Clausen F, Sandberg E, Ingstad B, Hjortdahl P
Section of General Practice, University of Oslo, Norway.
J Epidemiol Community Health. 2000 Jan;54(1):58-63. doi: 10.1136/jech.54.1.58.
To evaluate the health status among the elderly in a village in Botswana and their pattern of health care utilisation.
A descriptive study where all persons 60 years and older were invited to participate, including a medical examination, laboratory testing and a questionnaire aiming at gathering sociodemographic data.
Mmankgodi village of Botswana.
419 persons were identified as elderly in the village, out of which 337 were included.
The general medical examination also included eye status, vision and hearing tests, nutritional status, blood pressure and registering of physical disabilities. Laboratory tests included haemoglobin, blood glucose, HIV antibodies and serum lipids. The questionnaire contained questions regarding family and civil status, self assessed general health, health problems experienced during the previous month, and health care utilisation. Questions also pertained to smoking, taking snuff, and alcohol consumption.
A majority (75%) of the elderly experienced good or only somewhat reduced health, while one quarter suffered more serious health problems. The most frequent health problems were related to the musculoskeletal system. Eye diseases, including cataract and blindness, were also common. The concentration of serum lipids is lower than the one found in the elderly population of Norway. Nutritional status indicated a relatively high prevalence (7%) of malnutrition. The majority of men were still married (87%), while most women were widowed (71%). Women reported more health problems than men, and they also reported more worries regarding their own life situation. There is a tendency for the elderly to seek assistance from the established clinics and other health facilities for their health problems. Worries are either kept to themselves or advice is sought from relatives. Traditional healers were not often consulted for health problems or worries.

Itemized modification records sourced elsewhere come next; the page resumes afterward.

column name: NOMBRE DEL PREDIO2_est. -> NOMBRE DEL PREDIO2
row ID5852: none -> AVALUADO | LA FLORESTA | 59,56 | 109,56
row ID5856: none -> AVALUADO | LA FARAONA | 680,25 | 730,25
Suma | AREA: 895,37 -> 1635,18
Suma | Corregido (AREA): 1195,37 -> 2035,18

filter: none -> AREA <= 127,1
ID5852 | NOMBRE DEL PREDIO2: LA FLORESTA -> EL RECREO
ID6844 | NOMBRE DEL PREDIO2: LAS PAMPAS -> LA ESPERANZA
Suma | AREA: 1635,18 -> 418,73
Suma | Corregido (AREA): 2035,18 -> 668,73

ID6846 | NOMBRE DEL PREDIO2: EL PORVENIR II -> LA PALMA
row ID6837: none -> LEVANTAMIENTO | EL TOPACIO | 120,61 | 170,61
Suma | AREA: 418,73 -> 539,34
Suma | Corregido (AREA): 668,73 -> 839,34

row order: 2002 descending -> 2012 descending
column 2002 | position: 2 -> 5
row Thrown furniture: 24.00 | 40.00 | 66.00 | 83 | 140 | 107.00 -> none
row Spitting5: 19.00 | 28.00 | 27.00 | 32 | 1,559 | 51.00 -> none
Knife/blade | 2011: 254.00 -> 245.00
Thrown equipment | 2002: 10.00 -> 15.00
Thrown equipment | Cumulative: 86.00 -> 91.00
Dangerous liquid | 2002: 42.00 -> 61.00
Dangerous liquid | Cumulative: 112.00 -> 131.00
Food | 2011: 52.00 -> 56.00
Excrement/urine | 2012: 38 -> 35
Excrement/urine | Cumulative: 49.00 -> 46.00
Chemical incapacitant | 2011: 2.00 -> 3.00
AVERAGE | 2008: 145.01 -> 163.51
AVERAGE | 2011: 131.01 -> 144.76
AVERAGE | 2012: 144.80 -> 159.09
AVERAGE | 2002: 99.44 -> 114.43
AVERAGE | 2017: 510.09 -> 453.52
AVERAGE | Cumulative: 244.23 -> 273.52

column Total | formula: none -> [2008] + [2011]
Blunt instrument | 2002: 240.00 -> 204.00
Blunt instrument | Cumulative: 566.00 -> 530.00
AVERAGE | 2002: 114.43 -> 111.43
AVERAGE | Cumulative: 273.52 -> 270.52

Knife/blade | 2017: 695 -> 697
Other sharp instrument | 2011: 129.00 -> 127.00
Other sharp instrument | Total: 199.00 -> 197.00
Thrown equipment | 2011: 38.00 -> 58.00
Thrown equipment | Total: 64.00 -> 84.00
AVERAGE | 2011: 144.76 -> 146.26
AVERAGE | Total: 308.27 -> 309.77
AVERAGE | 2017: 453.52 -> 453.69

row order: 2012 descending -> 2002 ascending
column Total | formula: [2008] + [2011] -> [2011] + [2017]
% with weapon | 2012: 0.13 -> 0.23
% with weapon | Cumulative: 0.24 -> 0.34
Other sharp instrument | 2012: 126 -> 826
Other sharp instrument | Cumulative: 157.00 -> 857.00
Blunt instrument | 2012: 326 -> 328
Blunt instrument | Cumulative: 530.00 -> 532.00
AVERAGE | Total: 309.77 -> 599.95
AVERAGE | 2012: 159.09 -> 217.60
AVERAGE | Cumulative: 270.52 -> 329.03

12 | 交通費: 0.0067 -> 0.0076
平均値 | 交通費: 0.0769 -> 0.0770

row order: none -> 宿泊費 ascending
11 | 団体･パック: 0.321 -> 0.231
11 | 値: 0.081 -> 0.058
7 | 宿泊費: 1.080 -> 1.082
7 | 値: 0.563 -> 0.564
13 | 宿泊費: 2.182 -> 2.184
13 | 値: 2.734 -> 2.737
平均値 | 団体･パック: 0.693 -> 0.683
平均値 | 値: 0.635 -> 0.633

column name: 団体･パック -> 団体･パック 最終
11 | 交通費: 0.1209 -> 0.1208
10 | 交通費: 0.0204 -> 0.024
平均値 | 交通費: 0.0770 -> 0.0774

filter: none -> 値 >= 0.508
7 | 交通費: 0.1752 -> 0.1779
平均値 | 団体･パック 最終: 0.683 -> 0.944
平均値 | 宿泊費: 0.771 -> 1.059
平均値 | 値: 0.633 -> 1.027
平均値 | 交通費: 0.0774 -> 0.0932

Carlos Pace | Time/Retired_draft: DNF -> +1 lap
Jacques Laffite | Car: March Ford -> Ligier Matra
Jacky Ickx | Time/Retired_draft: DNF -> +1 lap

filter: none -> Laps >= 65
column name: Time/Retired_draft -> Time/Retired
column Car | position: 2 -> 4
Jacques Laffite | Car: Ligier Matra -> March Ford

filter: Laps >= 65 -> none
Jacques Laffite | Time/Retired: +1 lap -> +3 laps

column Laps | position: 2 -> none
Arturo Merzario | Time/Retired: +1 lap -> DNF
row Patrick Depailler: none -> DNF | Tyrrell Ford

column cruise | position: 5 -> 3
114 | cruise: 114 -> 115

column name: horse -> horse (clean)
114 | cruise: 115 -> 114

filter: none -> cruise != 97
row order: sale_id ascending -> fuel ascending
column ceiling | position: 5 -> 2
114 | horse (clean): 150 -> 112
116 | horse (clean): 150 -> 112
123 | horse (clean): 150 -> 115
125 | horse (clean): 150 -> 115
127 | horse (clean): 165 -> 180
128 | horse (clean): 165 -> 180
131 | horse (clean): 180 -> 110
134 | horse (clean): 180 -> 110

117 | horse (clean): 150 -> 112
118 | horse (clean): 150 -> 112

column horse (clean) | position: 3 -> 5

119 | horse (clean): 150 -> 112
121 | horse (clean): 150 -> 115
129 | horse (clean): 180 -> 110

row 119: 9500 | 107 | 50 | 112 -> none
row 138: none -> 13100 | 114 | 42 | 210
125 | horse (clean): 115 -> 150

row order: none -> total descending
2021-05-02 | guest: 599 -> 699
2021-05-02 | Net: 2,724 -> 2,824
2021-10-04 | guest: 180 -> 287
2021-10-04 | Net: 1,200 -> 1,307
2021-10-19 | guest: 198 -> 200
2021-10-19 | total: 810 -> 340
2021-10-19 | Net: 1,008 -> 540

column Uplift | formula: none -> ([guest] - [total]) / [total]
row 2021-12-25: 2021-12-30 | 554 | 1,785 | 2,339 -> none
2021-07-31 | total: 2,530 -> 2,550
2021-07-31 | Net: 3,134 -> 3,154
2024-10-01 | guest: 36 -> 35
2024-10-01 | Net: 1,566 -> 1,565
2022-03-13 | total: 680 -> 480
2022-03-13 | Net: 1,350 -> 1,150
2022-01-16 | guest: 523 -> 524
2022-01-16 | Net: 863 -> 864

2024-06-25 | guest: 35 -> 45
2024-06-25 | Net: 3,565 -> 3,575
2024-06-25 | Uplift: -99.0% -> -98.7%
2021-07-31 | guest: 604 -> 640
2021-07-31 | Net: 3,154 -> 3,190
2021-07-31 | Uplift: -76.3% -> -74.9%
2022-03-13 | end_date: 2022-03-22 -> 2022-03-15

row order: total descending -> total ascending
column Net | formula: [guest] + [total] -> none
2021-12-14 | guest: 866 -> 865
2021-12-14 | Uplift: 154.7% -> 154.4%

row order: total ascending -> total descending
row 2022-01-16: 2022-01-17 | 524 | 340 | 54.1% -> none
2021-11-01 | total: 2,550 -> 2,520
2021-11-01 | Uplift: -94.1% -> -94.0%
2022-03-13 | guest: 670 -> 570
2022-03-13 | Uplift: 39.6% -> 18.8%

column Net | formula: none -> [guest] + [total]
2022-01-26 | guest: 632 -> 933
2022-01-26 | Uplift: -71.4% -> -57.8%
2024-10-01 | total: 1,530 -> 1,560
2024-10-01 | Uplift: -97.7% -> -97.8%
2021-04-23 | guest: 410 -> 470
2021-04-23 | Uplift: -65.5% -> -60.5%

Major health problems were identified among the elderly in this geographical area of Botswana. There is presently no health programme in Botswana aimed at the elderly. Some of the diseases and conditions found in this study could easily be identified and treated in the present health system through a health care programme.
评估博茨瓦纳一个村庄老年人的健康状况及其医疗保健利用模式。
一项描述性研究,邀请所有60岁及以上的人参与,包括医学检查、实验室检测以及一份旨在收集社会人口统计学数据的问卷。
博茨瓦纳的曼科戈迪村。
该村庄共识别出419名老年人,其中337人纳入研究。
一般医学检查还包括眼部状况、视力和听力测试、营养状况、血压以及身体残疾登记。实验室检测包括血红蛋白、血糖、艾滋病毒抗体和血脂。问卷包含有关家庭和婚姻状况、自我评估的总体健康状况、前一个月经历的健康问题以及医疗保健利用情况的问题。问题还涉及吸烟、吸鼻烟和饮酒情况。
大多数(75%)老年人健康状况良好或只是稍有下降,而四分之一的老年人患有更严重的健康问题。最常见的健康问题与肌肉骨骼系统有关。眼部疾病,包括白内障和失明,也很常见。血脂浓度低于挪威老年人群中的水平。营养状况表明营养不良患病率相对较高(7%)。大多数男性仍已婚(87%),而大多数女性丧偶(71%)。女性报告的健康问题比男性多,她们也报告对自己的生活状况更担忧。老年人倾向于就其健康问题向既定的诊所和其他卫生设施寻求帮助。担忧要么自己默默承受,要么向亲属寻求建议。很少就健康问题或担忧咨询传统治疗师。
在博茨瓦纳的这一地理区域,老年人中发现了一些主要的健康问题。博茨瓦纳目前没有针对老年人的健康项目。本研究中发现的一些疾病和状况可通过医疗保健项目在当前卫生系统中轻松识别和治疗。